━━━ DATA PROVIDED

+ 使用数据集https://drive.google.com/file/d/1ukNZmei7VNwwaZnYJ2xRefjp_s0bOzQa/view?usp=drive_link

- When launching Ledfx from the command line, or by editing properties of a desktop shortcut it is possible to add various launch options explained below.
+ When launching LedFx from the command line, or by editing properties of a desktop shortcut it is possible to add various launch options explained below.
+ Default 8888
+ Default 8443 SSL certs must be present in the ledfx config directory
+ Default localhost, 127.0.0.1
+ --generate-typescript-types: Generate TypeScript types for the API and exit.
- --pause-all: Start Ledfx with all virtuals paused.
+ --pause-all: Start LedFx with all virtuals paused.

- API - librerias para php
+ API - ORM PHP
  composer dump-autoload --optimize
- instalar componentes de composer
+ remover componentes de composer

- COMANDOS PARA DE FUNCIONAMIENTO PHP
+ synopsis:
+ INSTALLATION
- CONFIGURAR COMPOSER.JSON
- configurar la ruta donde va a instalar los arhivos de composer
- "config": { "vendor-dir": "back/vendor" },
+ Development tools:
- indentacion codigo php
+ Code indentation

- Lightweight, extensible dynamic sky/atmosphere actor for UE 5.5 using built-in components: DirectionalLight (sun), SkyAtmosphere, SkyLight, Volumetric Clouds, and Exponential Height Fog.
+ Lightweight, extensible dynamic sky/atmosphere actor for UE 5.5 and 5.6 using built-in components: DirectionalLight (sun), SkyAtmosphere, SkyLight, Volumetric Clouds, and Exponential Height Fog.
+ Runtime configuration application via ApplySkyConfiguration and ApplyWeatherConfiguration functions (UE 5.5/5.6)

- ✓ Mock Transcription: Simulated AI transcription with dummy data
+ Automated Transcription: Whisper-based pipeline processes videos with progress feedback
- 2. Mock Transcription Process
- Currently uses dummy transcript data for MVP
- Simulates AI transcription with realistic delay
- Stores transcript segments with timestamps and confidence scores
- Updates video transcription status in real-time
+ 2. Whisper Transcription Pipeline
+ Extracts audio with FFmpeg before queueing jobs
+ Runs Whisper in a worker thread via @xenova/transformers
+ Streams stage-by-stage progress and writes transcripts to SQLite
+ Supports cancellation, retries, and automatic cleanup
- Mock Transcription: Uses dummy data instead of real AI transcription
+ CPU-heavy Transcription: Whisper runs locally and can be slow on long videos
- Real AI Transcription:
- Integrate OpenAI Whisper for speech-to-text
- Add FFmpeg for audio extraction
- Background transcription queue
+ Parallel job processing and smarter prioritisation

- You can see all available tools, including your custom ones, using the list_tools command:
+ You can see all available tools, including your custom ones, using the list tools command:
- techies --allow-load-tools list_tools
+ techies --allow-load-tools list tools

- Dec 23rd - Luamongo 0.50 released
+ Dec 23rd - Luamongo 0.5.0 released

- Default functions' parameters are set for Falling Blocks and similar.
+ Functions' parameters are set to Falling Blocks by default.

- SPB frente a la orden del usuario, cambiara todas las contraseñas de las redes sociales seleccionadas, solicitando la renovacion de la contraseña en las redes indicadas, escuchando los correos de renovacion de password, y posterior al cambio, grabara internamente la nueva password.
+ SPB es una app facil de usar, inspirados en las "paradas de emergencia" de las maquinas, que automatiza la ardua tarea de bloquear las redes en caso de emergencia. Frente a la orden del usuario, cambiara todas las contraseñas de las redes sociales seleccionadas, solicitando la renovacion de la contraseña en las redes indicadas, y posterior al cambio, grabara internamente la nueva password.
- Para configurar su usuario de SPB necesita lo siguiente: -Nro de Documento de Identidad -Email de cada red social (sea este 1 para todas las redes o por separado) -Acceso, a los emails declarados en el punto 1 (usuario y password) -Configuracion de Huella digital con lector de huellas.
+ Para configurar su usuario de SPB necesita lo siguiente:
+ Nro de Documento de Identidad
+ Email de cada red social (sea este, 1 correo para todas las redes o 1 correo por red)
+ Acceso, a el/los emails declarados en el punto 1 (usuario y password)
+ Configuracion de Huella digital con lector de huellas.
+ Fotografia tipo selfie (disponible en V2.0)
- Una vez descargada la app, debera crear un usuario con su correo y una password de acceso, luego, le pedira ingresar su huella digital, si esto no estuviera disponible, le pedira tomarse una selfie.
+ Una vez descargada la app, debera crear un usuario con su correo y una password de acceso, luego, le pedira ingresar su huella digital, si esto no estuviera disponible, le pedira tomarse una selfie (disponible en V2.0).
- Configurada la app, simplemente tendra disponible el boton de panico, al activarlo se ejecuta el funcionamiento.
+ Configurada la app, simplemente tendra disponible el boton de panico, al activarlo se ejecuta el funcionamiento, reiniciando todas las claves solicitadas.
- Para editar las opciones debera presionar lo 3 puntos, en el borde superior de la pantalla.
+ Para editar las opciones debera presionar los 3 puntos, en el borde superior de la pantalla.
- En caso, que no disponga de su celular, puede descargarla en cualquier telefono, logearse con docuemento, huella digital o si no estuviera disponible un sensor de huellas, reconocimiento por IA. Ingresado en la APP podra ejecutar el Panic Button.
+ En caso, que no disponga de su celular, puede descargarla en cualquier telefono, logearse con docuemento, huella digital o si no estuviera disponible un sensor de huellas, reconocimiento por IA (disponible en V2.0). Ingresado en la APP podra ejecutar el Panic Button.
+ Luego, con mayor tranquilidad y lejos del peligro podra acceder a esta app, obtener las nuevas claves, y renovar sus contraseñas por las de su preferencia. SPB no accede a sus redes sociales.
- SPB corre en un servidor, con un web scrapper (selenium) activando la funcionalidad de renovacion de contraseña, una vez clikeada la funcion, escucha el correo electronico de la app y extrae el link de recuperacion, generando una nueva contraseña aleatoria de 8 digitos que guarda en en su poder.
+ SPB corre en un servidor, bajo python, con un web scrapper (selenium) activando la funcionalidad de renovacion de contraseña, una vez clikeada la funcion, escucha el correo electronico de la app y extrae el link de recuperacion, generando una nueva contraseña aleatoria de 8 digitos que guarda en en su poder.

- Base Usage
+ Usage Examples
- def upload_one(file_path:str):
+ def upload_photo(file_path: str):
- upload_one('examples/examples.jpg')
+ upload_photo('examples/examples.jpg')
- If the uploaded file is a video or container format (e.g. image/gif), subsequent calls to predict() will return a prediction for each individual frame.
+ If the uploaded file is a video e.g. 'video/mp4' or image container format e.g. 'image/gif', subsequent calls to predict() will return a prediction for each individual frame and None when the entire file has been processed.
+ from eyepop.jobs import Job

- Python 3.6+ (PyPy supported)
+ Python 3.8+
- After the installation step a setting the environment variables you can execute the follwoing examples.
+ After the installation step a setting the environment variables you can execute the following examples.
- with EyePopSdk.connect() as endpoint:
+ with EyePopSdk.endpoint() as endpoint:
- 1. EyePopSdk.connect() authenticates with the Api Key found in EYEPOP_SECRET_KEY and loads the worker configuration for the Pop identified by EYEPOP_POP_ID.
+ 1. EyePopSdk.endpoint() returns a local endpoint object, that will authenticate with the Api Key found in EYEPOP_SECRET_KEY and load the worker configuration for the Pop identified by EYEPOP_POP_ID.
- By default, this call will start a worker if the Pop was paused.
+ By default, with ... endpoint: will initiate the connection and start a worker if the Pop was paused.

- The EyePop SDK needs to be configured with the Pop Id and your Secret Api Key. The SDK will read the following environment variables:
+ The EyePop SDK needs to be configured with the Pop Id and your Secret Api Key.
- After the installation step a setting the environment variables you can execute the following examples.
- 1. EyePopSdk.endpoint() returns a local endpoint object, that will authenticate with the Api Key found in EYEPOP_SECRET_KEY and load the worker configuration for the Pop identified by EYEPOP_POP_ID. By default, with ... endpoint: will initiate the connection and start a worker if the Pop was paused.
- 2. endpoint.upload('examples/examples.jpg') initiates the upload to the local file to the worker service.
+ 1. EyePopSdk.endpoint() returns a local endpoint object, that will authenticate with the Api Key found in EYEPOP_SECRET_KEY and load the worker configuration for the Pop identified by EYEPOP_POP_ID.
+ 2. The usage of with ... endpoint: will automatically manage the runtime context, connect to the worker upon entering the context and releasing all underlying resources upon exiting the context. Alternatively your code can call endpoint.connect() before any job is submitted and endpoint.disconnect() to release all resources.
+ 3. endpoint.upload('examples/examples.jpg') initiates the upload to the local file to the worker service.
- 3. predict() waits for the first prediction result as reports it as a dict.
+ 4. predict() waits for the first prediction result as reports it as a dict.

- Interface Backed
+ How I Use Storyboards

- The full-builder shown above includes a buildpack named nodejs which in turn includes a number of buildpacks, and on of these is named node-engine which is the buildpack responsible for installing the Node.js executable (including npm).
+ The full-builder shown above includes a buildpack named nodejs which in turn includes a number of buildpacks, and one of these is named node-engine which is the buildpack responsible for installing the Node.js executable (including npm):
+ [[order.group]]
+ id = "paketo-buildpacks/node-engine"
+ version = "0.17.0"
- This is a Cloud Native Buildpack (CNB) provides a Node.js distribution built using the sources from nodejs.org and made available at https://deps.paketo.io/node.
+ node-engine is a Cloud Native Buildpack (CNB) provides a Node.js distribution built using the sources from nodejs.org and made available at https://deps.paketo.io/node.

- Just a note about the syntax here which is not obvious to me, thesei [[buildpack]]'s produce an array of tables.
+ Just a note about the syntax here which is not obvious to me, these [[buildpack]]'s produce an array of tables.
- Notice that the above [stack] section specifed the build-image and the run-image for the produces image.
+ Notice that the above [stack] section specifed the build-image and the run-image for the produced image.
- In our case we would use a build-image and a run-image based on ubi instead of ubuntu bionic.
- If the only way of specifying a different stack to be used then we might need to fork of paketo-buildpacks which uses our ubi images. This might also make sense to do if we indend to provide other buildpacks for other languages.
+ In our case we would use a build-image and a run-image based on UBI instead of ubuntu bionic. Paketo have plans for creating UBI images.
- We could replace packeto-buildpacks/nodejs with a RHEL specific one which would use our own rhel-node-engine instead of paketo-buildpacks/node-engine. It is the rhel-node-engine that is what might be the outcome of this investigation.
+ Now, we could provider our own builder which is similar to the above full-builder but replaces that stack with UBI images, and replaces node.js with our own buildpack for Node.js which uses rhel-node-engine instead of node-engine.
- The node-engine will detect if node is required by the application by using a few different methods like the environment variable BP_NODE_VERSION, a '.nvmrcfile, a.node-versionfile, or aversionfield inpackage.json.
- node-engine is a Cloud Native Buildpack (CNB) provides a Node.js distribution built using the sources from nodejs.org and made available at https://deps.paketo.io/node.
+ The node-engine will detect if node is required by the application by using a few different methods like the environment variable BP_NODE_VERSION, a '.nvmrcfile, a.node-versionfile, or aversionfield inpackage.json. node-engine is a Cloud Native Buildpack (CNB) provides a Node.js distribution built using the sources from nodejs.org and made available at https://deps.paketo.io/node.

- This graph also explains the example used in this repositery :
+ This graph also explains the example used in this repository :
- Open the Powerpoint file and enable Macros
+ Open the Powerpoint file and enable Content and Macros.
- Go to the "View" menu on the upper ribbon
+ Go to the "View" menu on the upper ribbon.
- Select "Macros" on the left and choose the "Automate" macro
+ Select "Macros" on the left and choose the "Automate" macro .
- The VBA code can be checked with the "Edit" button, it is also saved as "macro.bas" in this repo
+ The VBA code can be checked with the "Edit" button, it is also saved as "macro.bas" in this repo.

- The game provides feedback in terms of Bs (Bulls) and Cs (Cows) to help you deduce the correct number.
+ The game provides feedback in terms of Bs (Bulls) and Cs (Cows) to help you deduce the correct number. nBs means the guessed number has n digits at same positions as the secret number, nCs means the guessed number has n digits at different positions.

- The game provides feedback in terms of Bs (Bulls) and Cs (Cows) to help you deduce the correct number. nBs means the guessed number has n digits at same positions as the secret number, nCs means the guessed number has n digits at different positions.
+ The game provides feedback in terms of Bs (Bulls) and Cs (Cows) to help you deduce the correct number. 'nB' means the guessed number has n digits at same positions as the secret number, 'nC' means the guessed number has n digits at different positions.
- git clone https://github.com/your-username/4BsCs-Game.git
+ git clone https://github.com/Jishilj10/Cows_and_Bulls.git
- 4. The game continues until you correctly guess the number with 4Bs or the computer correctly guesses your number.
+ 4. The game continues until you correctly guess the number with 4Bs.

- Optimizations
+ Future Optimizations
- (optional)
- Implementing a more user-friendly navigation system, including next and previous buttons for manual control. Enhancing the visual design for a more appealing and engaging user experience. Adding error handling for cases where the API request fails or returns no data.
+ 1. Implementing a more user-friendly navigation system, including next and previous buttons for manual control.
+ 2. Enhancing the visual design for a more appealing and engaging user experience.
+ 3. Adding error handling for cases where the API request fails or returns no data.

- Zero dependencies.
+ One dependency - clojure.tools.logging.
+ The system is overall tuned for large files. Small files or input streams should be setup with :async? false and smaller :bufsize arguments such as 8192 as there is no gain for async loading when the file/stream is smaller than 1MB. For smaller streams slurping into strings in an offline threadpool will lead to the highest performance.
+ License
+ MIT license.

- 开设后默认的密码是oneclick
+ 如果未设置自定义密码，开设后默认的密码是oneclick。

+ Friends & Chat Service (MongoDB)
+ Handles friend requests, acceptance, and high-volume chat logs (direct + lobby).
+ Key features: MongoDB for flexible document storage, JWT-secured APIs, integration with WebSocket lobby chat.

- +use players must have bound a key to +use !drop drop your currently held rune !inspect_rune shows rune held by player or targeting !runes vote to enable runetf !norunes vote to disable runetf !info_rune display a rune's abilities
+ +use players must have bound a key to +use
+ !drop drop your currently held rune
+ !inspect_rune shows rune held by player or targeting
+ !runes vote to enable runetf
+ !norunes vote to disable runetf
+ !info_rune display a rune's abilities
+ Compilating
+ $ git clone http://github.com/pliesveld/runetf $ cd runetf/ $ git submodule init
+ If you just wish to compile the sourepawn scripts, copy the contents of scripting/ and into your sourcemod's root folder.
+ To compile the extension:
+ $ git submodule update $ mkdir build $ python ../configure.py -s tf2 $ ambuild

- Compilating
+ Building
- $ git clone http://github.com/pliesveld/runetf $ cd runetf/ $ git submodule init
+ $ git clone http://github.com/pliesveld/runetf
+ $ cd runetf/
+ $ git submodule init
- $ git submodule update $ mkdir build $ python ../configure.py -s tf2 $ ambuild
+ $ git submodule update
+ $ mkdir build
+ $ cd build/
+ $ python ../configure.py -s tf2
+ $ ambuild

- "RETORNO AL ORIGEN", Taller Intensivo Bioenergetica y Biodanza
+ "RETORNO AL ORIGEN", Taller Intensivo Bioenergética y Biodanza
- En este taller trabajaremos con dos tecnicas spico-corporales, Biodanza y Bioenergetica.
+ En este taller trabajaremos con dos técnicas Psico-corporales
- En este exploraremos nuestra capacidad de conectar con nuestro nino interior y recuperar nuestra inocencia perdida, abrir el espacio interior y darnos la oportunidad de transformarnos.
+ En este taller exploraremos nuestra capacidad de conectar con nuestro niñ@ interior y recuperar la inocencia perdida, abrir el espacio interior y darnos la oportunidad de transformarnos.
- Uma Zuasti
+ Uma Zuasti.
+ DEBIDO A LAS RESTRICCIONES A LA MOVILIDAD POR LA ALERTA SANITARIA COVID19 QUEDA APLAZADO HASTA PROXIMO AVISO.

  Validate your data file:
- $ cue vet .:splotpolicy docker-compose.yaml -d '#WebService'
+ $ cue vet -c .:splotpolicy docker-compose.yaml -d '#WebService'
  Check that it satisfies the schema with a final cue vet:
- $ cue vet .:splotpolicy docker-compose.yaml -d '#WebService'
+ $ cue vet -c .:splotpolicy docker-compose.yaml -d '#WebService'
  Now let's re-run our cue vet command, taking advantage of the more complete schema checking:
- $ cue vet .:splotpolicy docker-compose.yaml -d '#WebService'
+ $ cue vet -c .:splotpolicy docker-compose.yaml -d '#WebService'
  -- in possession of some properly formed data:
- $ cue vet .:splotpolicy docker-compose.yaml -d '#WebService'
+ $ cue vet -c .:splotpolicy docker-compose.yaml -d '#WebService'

━━━━━━

_GOAL OF THE EXERCISE_
Copy back the listing above exactly, but only from the line with "Luamongo 0.5.0 released" through the line with "Blocks by default.", both ends included.

_THE ANSWER_
+ Dec 23rd - Luamongo 0.5.0 released

- Default functions' parameters are set for Falling Blocks and similar.
+ Functions' parameters are set to Falling Blocks by default.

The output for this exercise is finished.